(Screenshot and code edit data)
+---+

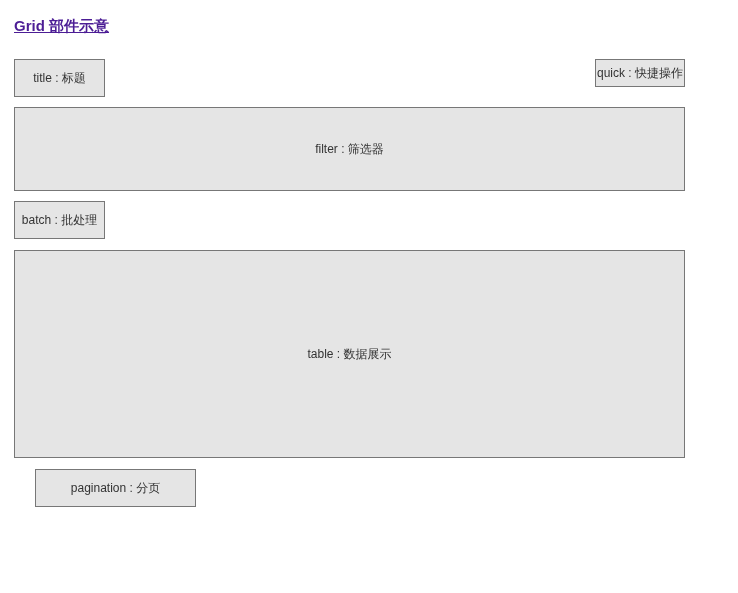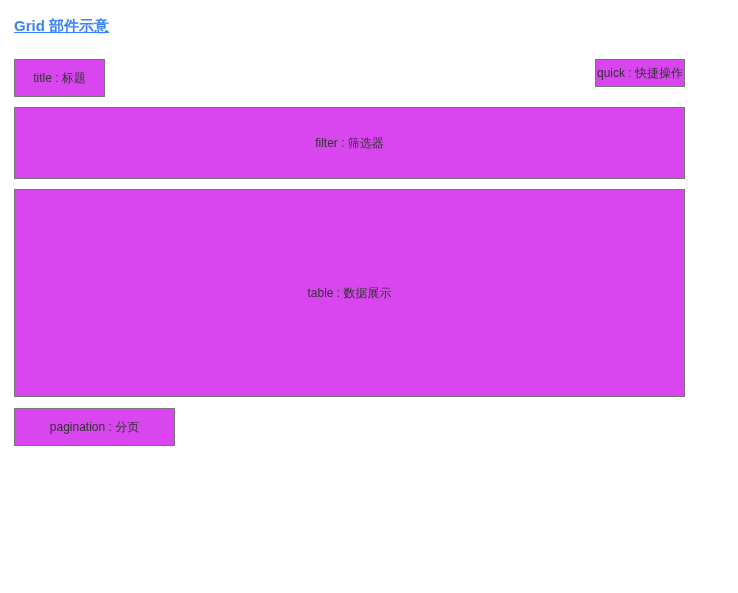"Grid 部件示意" .heading a { color: #3b82f6 -> #4c1d95 }
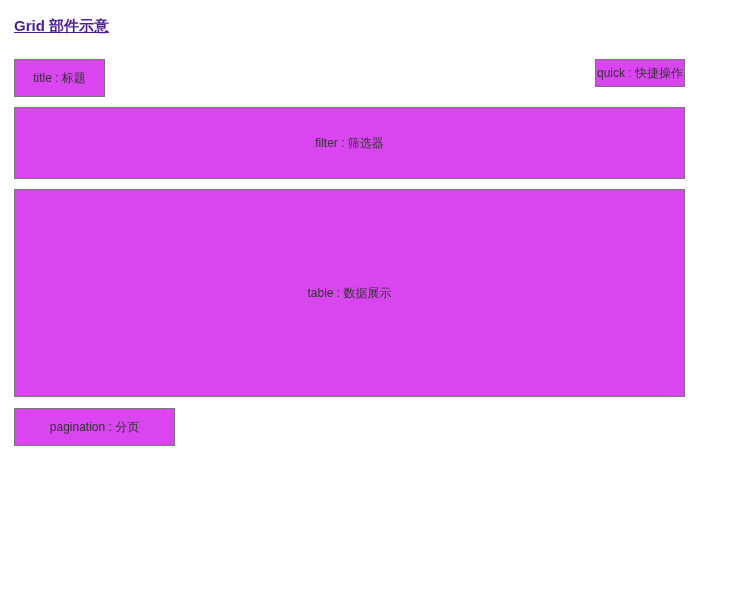"title : 标题" .slot { background: #d946ef -> #e5e5e5 }
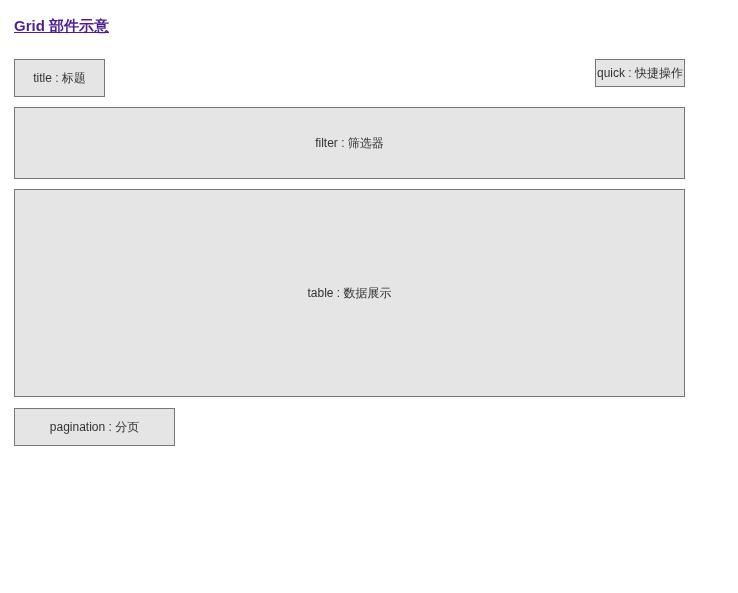"filter : 筛选器" .slot-filter { height: 72px -> 84px }
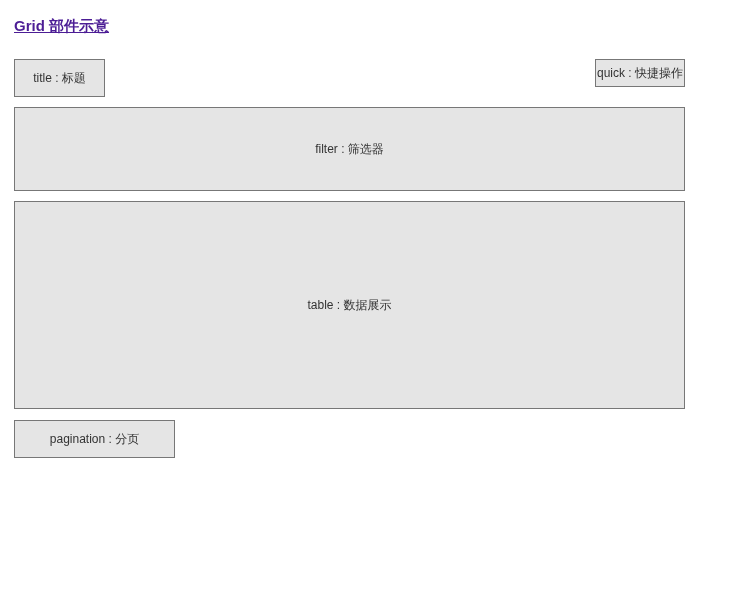"batch : 批处理" div.slot { html: none -> <div>batch : 批处理</div> }
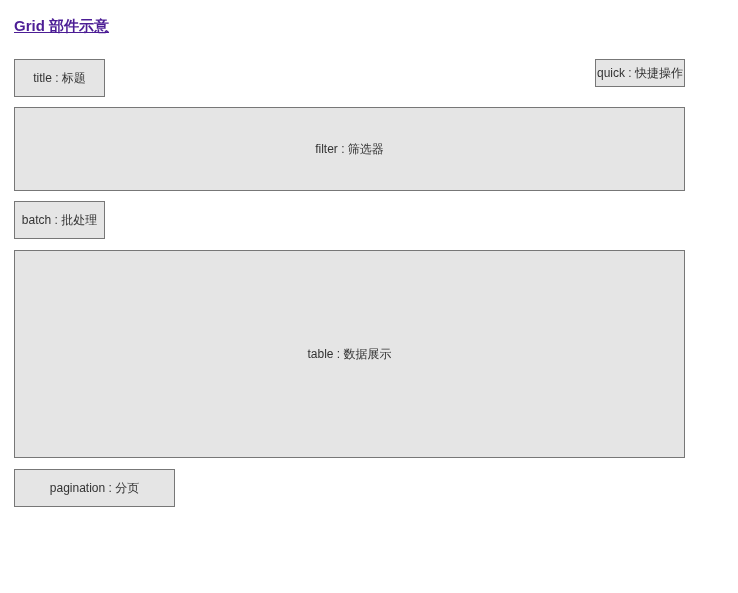"pagination : 分页" .slot-pagination { margin-left: none -> 21px }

+---+

What you have to do:
Leave the images aside and return the records above exactly as written.

Solution to the problem:
"Grid 部件示意" .heading a { color: #3b82f6 -> #4c1d95 }
"title : 标题" .slot { background: #d946ef -> #e5e5e5 }
"filter : 筛选器" .slot-filter { height: 72px -> 84px }
"batch : 批处理" div.slot { html: none -> <div>batch : 批处理</div> }
"pagination : 分页" .slot-pagination { margin-left: none -> 21px }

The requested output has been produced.